Today I had a lively in-studio conversation with friend, colleague and restorer Eowyn Kerr on Caravaggio, his technique (did he glaze?) and why a painter should never underestimate the potential of a good table cloth.  She was even kind enough to make for me a lovely sketch on how to understand the cross-section of a painting sample (though she refused to sign it) and, in doing so, she suggested to me that Caravaggio did not lay in a lead white base for flesh to then glaze down, but rather, worked with a flesh mid-tone, then made the highlights with a flesh-colored lead white mix.  To be specific: begin the flesh with an “extender white” or “shell white” (once known as “Biacco di San Giovanni”) mixed with some yellow ochre, green earth and vermillion, then, over that, the lead white flesh.

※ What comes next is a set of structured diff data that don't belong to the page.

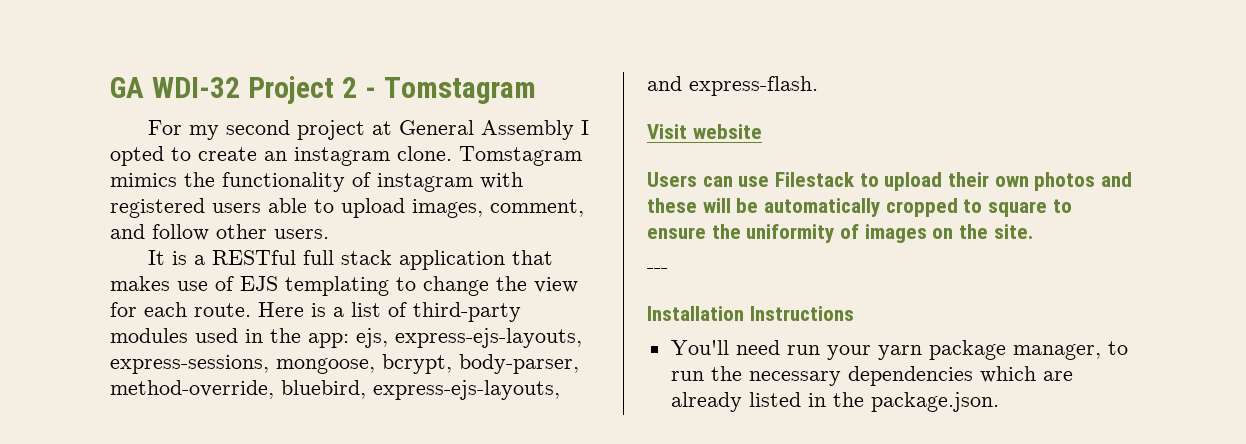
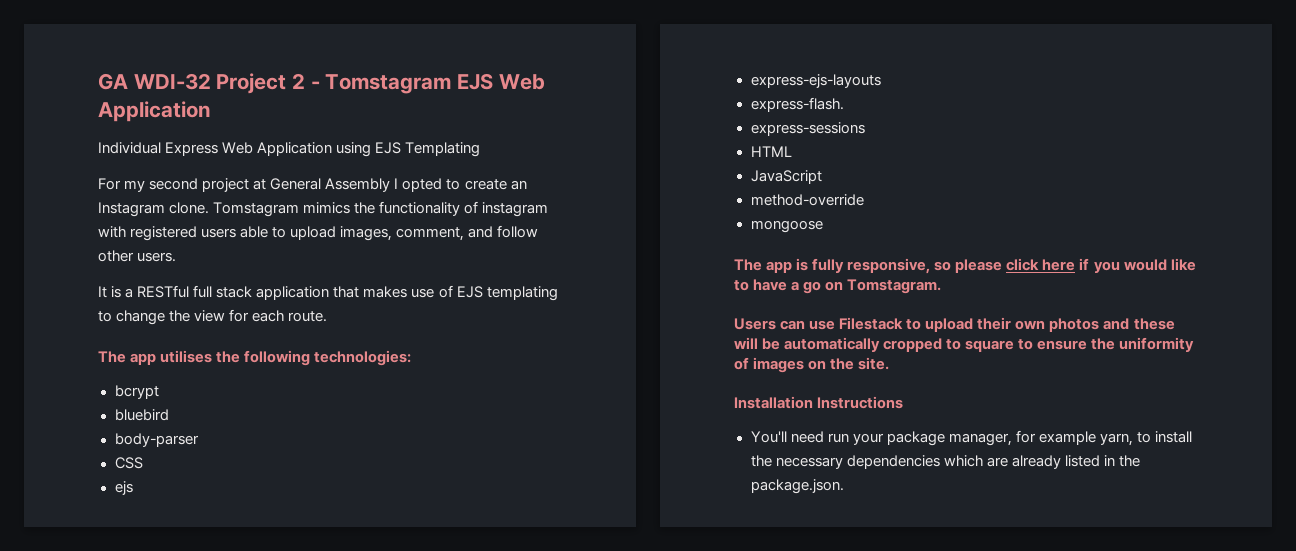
- GA WDI-32 Project 2 - Tomstagram
+ GA WDI-32 Project 2 - Tomstagram EJS Web Application
+ Individual Express Web Application using EJS Templating
- For my second project at General Assembly I opted to create an instagram clone.
+ For my second project at General Assembly I opted to create an Instagram clone.
- It is a RESTful full stack application that makes use of EJS templating to change the view for each route. Here is a list of third-party modules used in the app: ejs, express-ejs-layouts, express-sessions, mongoose, bcrypt, body-parser, method-override, bluebird, express-ejs-layouts, and express-flash.
- Visit website
+ It is a RESTful full stack application that makes use of EJS templating to change the view for each route.
+ The app utilises the following technologies:
+ bcrypt
+ bluebird
+ body-parser
+ CSS
+ ejs
+ express-ejs-layouts
+ express-flash.
+ express-sessions
+ HTML
+ JavaScript
+ method-override
+ mongoose
+ The app is fully responsive, so please click here if you would like to have a go on Tomstagram.
- ---
- You'll need run your yarn package manager, to run the necessary dependencies which are already listed in the package.json.
+ You'll need run your package manager, for example yarn, to install the necessary dependencies which are already listed in the package.json.

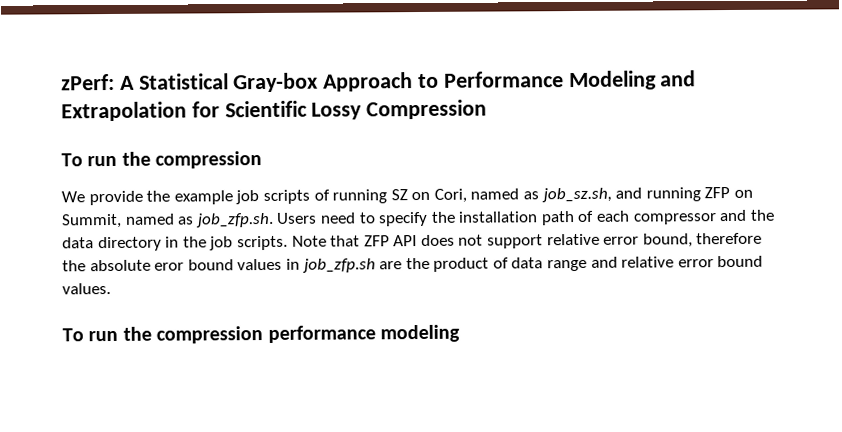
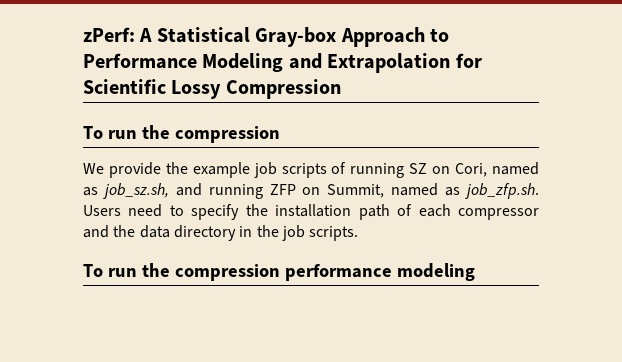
- Note that ZFP API does not support relative error bound, therefore the absolute eror bound values in job_zfp.sh are the product of data range and relative error bound values.

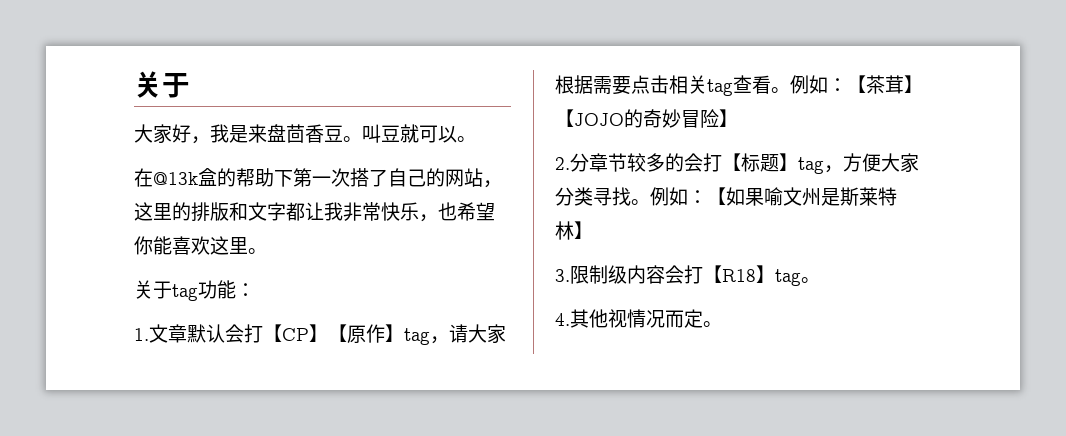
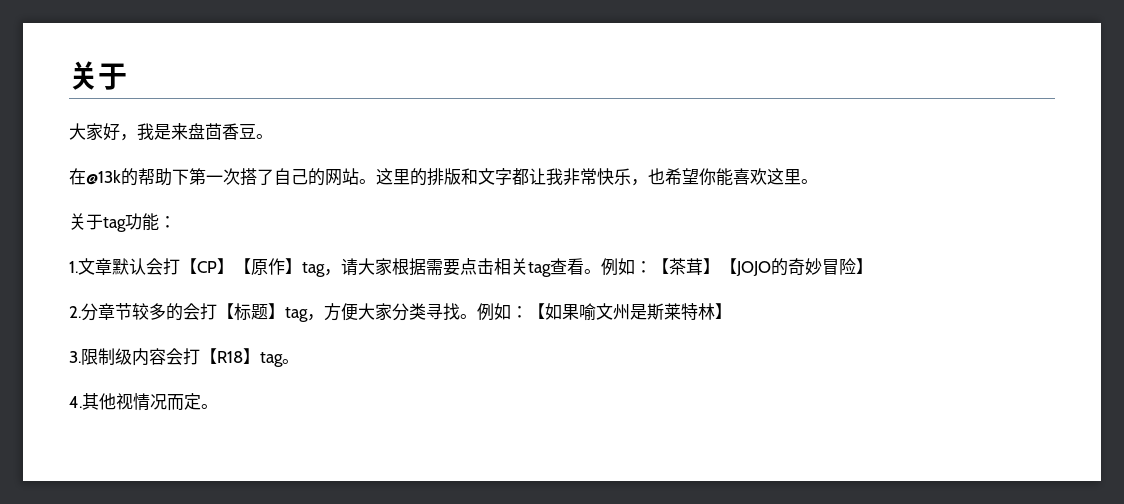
- 叫豆就可以。
- 在@13k盒的帮助下第一次搭了自己的网站，这里的排版和文字都让我非常快乐，也希望你能喜欢这里。
+ 在@13k的帮助下第一次搭了自己的网站。这里的排版和文字都让我非常快乐，也希望你能喜欢这里。

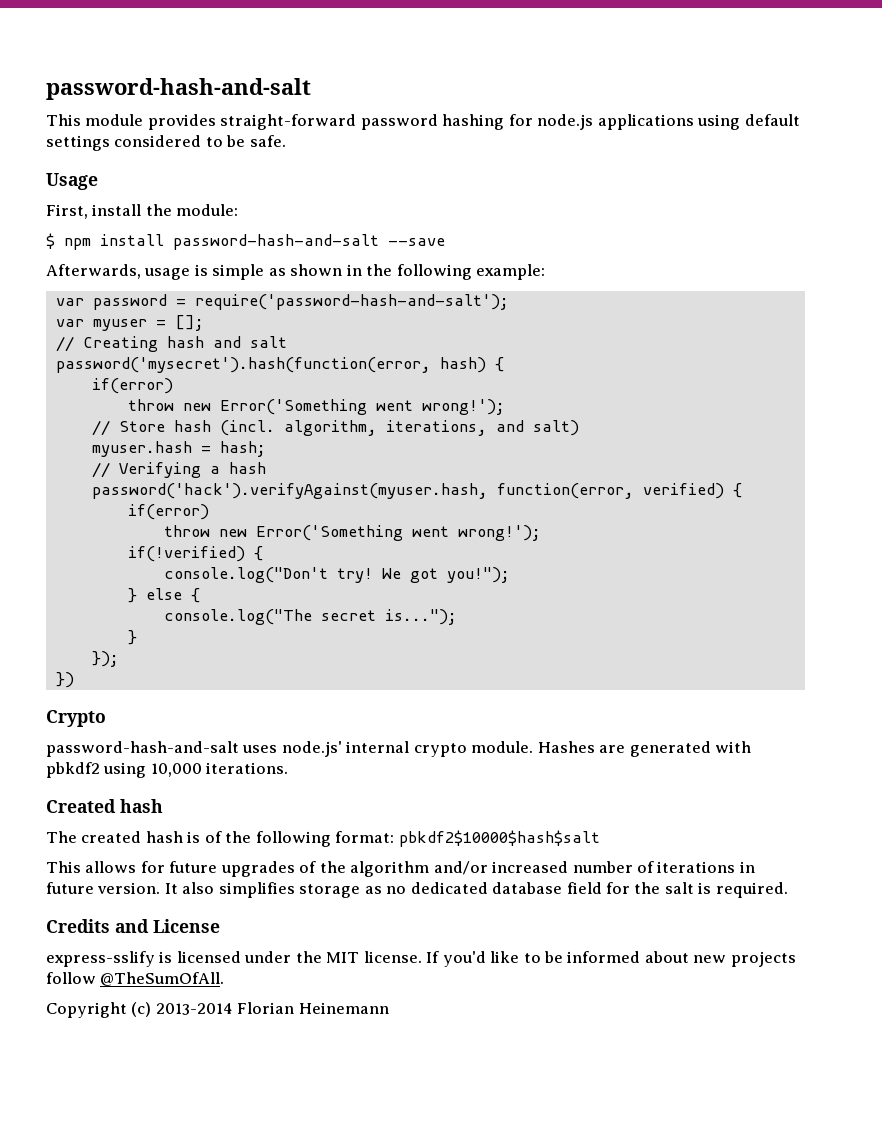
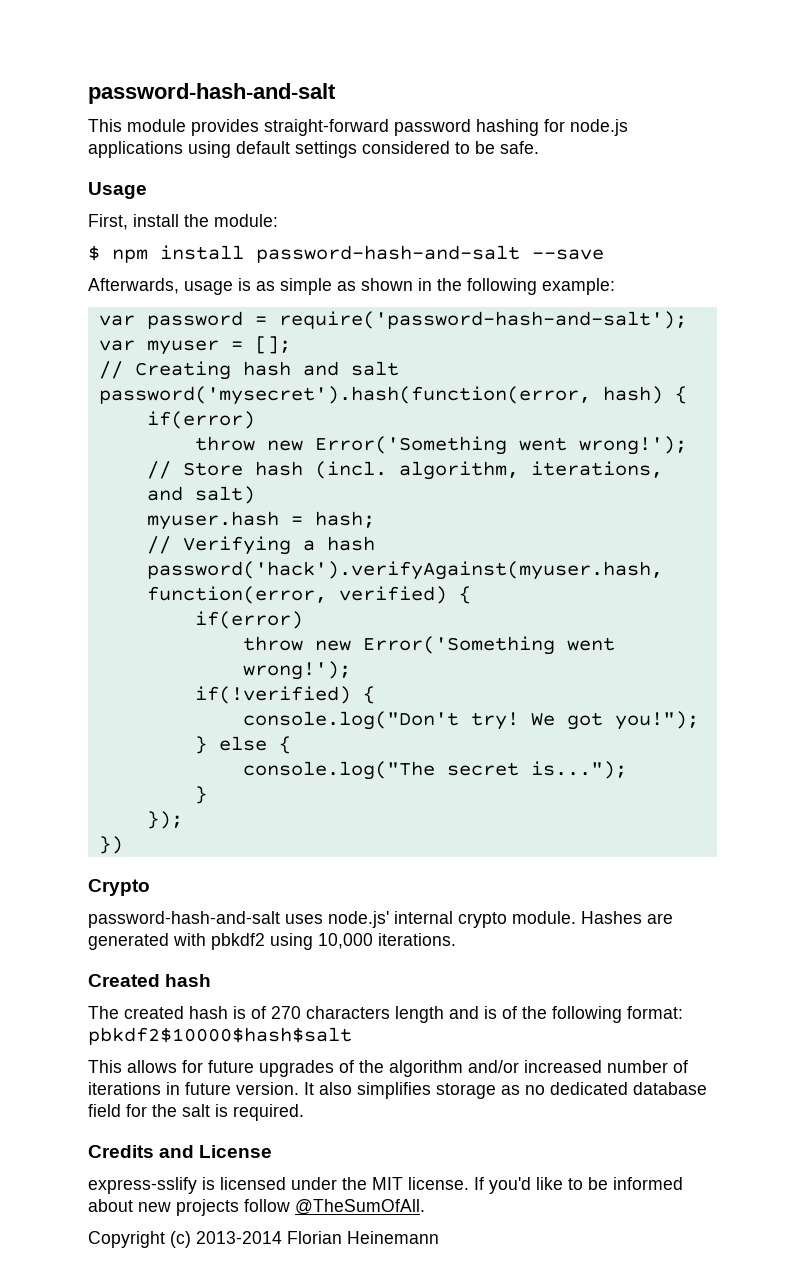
- Afterwards, usage is simple as shown in the following example:
+ Afterwards, usage is as simple as shown in the following example:
- The created hash is of the following format: pbkdf2$10000$hash$salt
+ The created hash is of 270 characters length and is of the following format: pbkdf2$10000$hash$salt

Of course, no conversation of Caravaggio is complete without speculating on his use of the camera obscura.  Did he or didn’t he? I think he did.  And not just because Hockney says he did:

David Hockney claims many famous paintings were traced using camera-like devices.

Of course, that was easy enough to find.  I just searched for: “hockney on caravaggio.”  But with Google for a shovel, why not dig?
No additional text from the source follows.